Task item:
Please reproduce the entries below exactly, leaving the pictures out.

(Content revision data)
------------------------------------
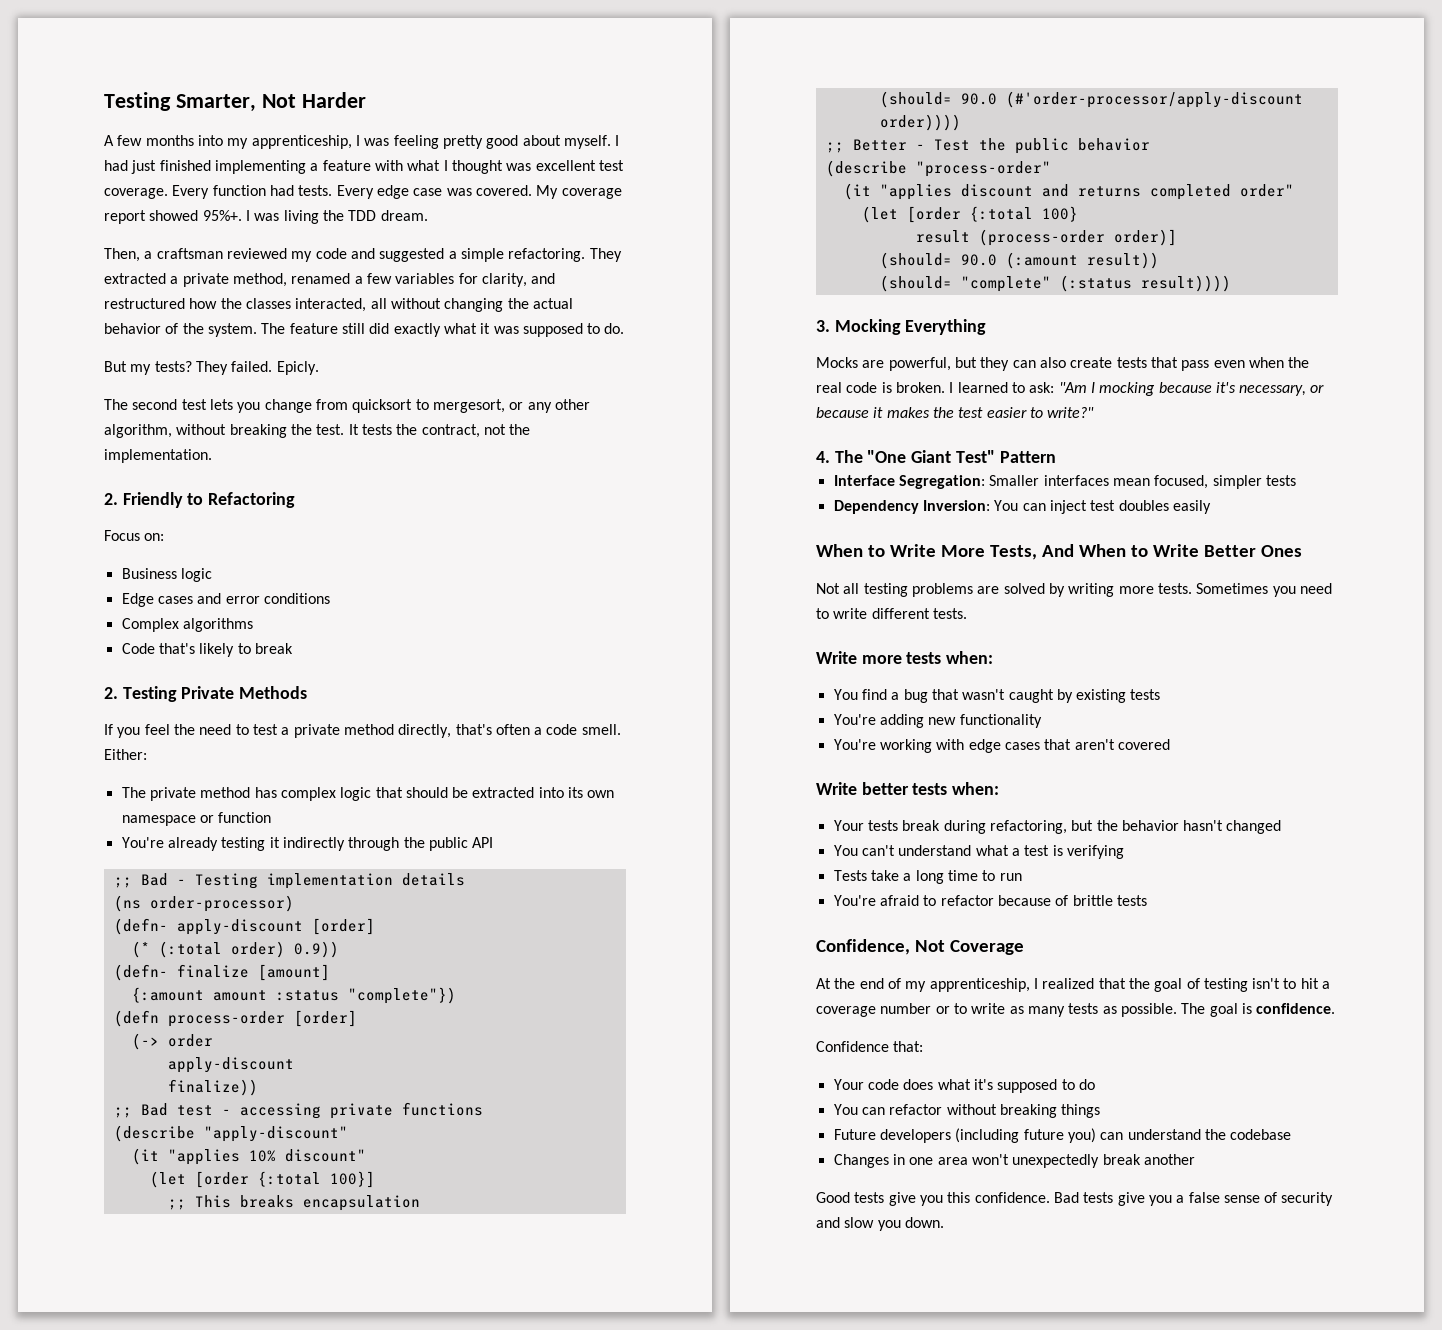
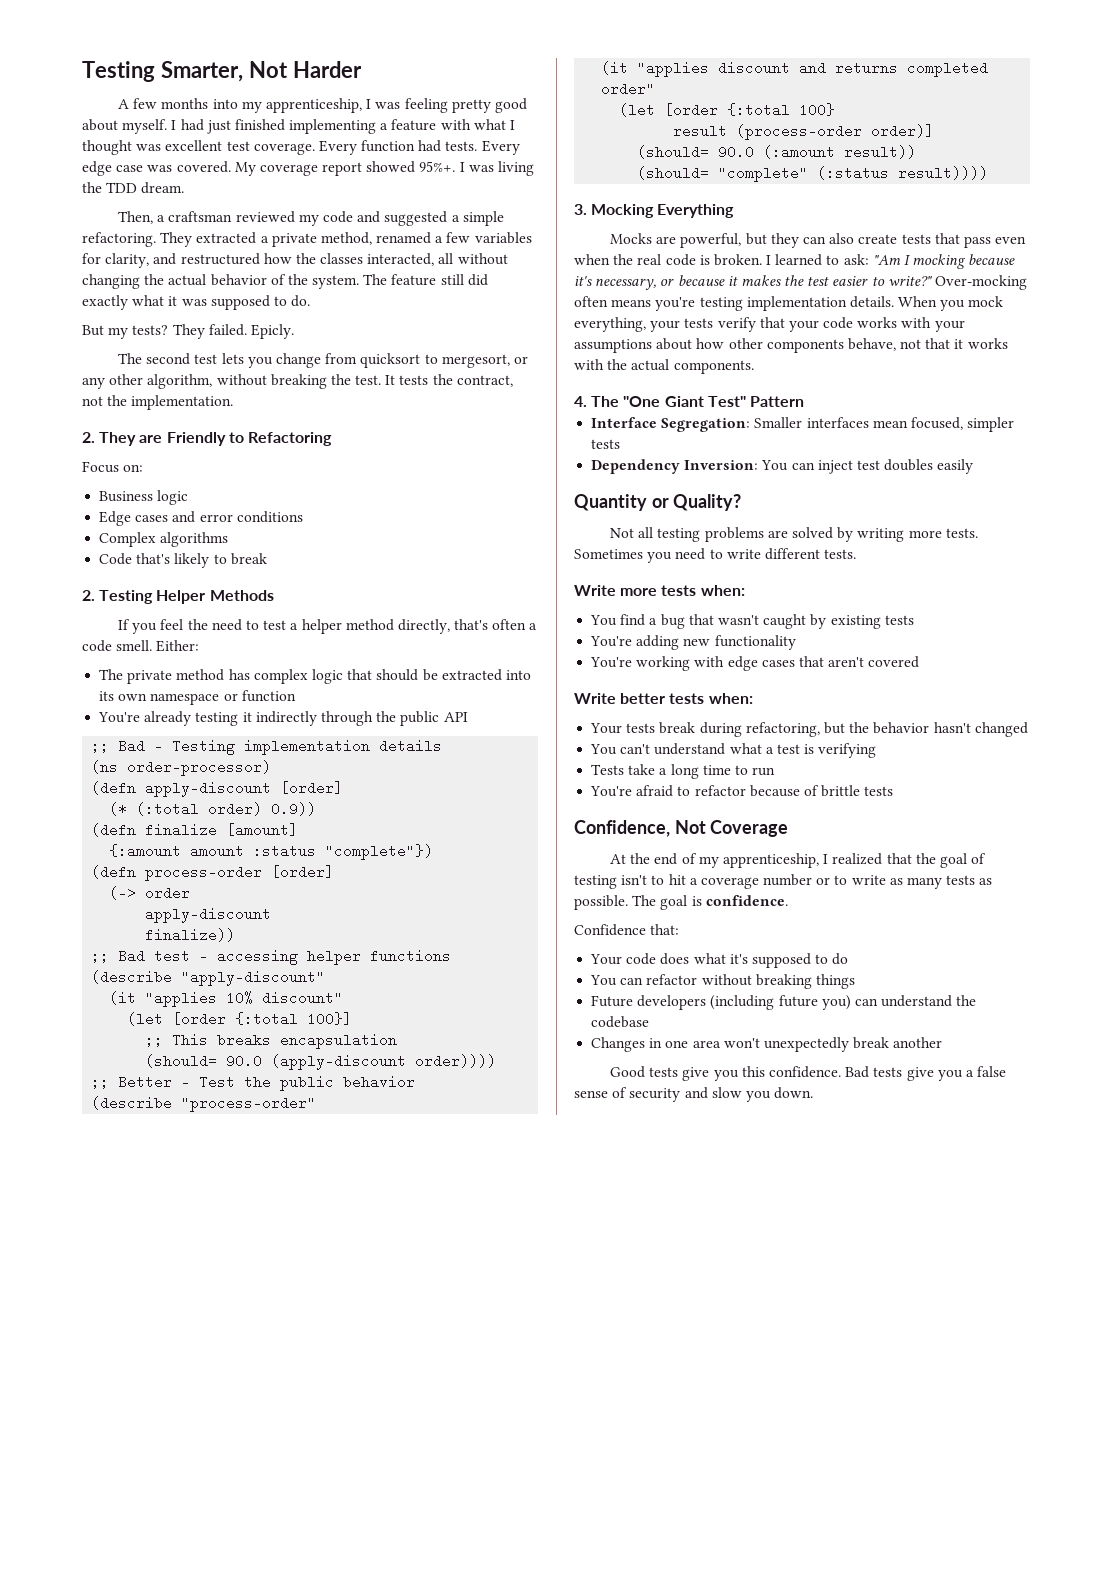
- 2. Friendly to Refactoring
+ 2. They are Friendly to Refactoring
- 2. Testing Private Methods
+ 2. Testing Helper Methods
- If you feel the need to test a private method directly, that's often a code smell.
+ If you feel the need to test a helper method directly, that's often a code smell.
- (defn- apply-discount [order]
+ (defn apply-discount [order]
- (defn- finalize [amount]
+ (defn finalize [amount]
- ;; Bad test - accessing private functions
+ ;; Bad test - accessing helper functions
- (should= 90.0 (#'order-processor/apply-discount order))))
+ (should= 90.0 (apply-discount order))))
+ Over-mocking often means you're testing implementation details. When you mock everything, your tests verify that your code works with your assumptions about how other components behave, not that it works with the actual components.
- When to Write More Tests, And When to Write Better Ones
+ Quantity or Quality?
------------------------------------
Task result:
- 2. Friendly to Refactoring
+ 2. They are Friendly to Refactoring
- 2. Testing Private Methods
+ 2. Testing Helper Methods
- If you feel the need to test a private method directly, that's often a code smell.
+ If you feel the need to test a helper method directly, that's often a code smell.
- (defn- apply-discount [order]
+ (defn apply-discount [order]
- (defn- finalize [amount]
+ (defn finalize [amount]
- ;; Bad test - accessing private functions
+ ;; Bad test - accessing helper functions
- (should= 90.0 (#'order-processor/apply-discount order))))
+ (should= 90.0 (apply-discount order))))
+ Over-mocking often means you're testing implementation details. When you mock everything, your tests verify that your code works with your assumptions about how other components behave, not that it works with the actual components.
- When to Write More Tests, And When to Write Better Ones
+ Quantity or Quality?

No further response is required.